A way forward could be to include a domain-specific vocabulary in the NLTK vocabulary. Or to target specific patterns in text that may indicate potential spelling errors (such as repeated letters and standalone consonants) by using heuristics based on regular expressions.I will implement the second option and use Hunspell library to correct rows with likely suspicious patterns.

In [47]:
import re

# Function to detect repeated letters
def detect_repeated_letters(word):
    word = re.sub(r'[^a-zA-Z]', '', word)  # Remove non-alphabetical characters
    return bool(re.search(r'(.)\1{2,}', word))  # Matches repeated characters (e.g., 'ballll')

# Function to detect single consonants (standalone consonants)
def detect_standalone_consonants(word):
    return bool(re.match(r'^[bcdfghjklmnpqrstvwxyz]$', word))  # Matches single consonants like "b"

# Function to detect typographical errors using heuristics
def detect_typographical_errors(text):
    # Tokenize the text
    words = text.split()

    suspicious_words = []

    for word in words:

        # Check for repeated letters, missing vowels, or standalone consonants
        if detect_repeated_letters(word) or detect_standalone_consonants(word):
            suspicious_words.append(word)

    return suspicious_words

# Example function to apply to the DataFrame
def check_typographical_errors(df, column_name):
    # Apply the detect_typographical_errors function to each row of the specified column
    df['suspicious_words'] = df[column_name].apply(detect_typographical_errors)

    return df[['combined_text', 'suspicious_words']]


In [48]:
# Check for typographical errors in 'normalized_text'
suspicious_words_df = check_typographical_errors(train, 'normalized_text')
suspicious_rows = suspicious_words_df[suspicious_words_df['suspicious_words'].apply(lambda x: len(x) > 0)]

In [49]:
pd.reset_option('display.max_colwidth')
suspicious_rows.sample(8, random_state = 42)

Unnamed: 0,combined_text,suspicious_words
343,Not a double V belt My rating is not based on ...,"[v, v]"
6371,"Works well, buts it’s no CR-10s.
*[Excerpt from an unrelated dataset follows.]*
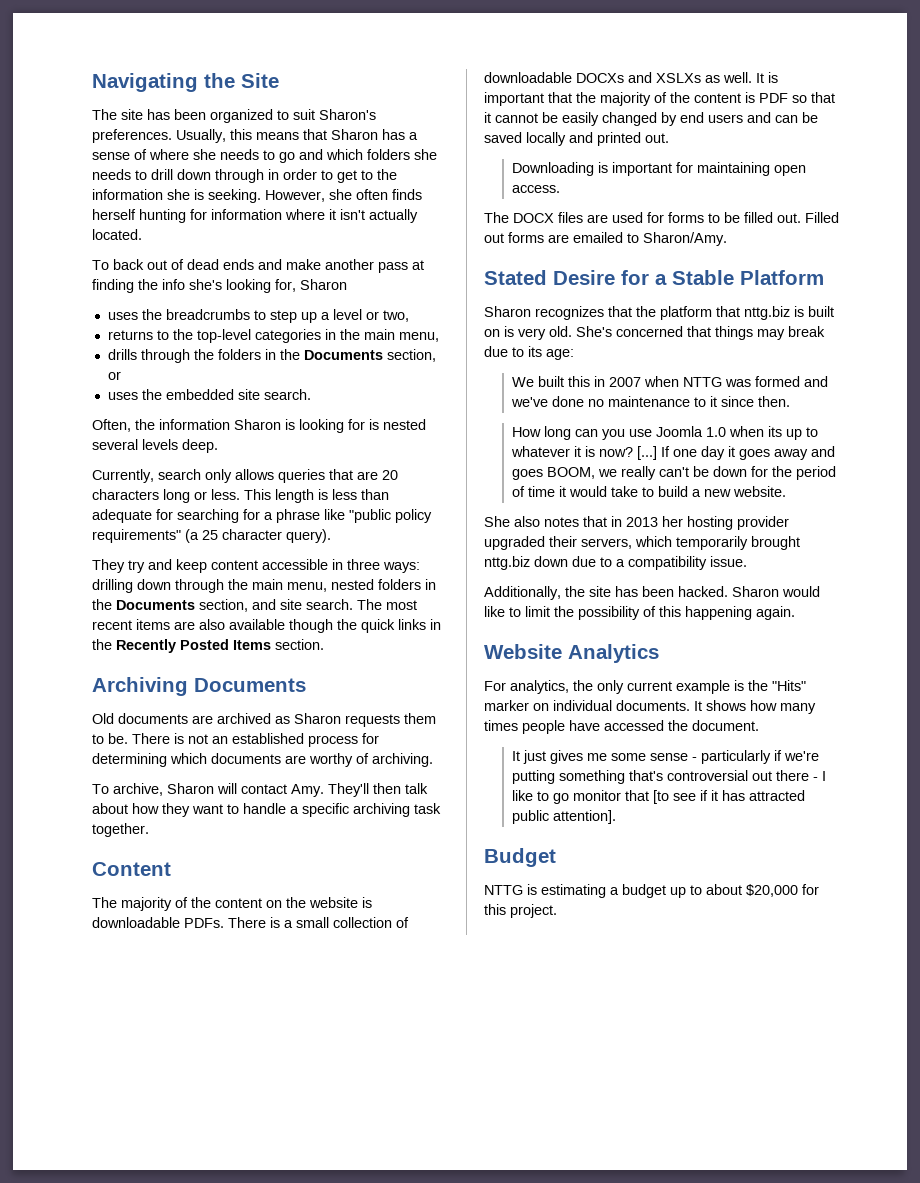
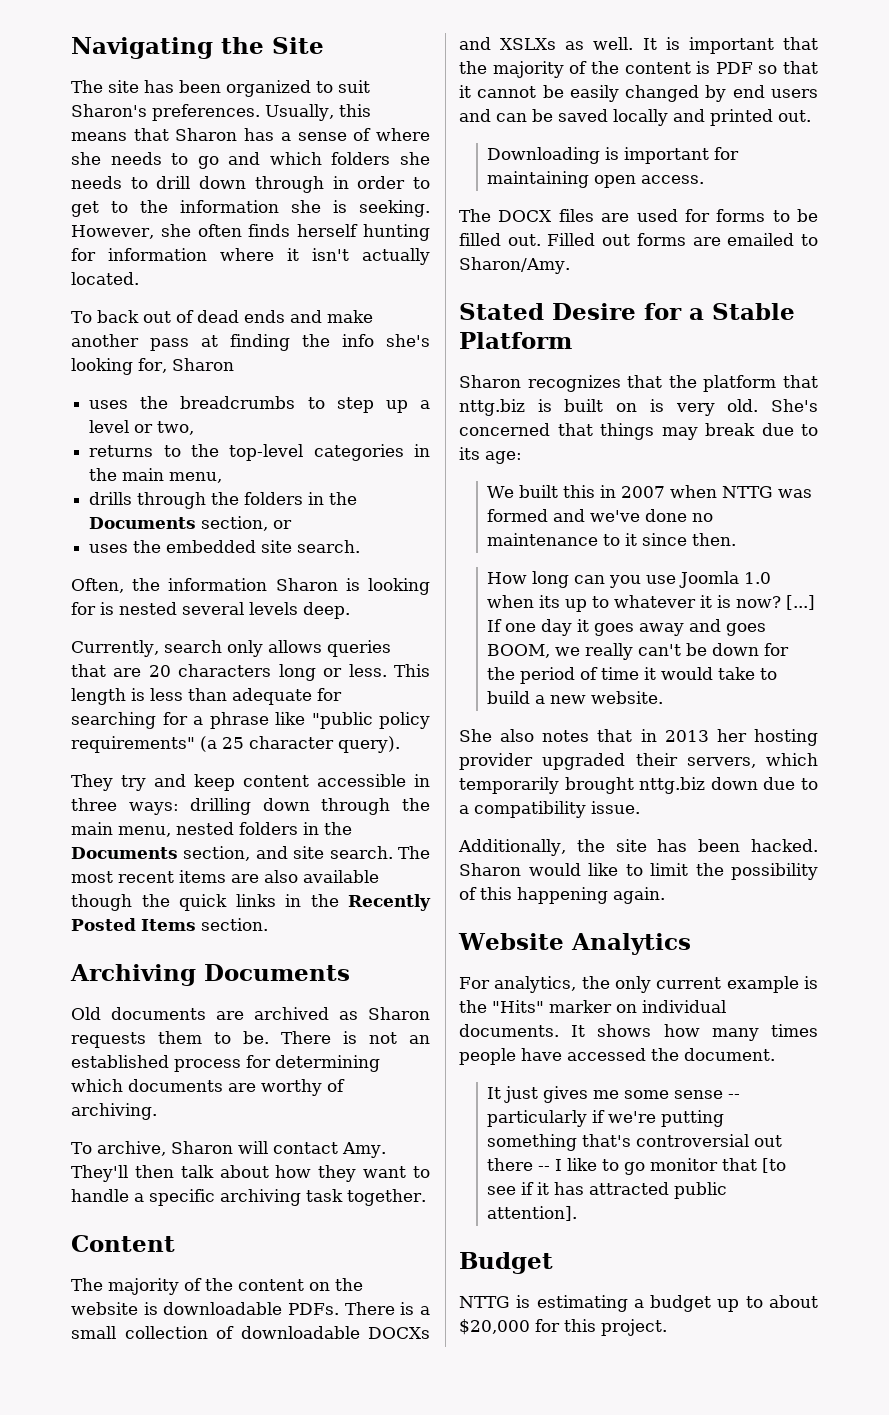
[691,757,697,761] - -> [728,1094,741,1099] --
[812,777,818,781] - -> [538,1166,551,1171] --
EDIT/UPDATE: ...",[x]
5284,Good Meter with Lots of Features One of my fav...,[aaa]
1600,Does not stick to smooth plastic surfaces I li...,"[sooo, sooo]"
3382,Hard to tell... This was very easy to install....,[t]
3742,Handy to have & easy to use! It' s handy to ha...,[s]
3134,It was not a Blue color The color was not a bl...,[s]
12795,ok... It was so hard to asssamble.,[asssamble.]


In [50]:
def correct_spelling_hunspell(text):
    """Correct spelling using Hunspell."""
    h = hunspell.HunSpell('en_US.dic', 'en_US.aff')
    words = text.split()
    corrected_words = []
    for word in words:
        if not h.spell(word):
            suggestions = h.suggest(word)
            corrected_words.append(suggestions[0] if suggestions else word)
        else:
            corrected_words.append(word)
    return ' '.join(corrected_words)

In [51]:
# Apply the correction to rows
train["corrected_text"] = train.apply(
    lambda row: correct_spelling_hunspell(row["normalized_text"]) if len(row["suspicious_words"]) > 0 else row["normalized_text"],
    axis=1,
)

In [52]:
# List of specific row indices from the above table with suspicious words
specific_indices = [343, 6371, 5284, 1600, 3382, 3742, 3134, 12795]

# Display rows that had suspicious words originally
suspicious_rows = train[train['suspicious_words'].apply(lambda x: len(x) > 0)]

# Print the rows with the specific indices
pd.set_option('display.max_colwidth', None)
suspicious_rows.loc[specific_indices, ['normalized_text', 'suspicious_words', 'corrected_text']]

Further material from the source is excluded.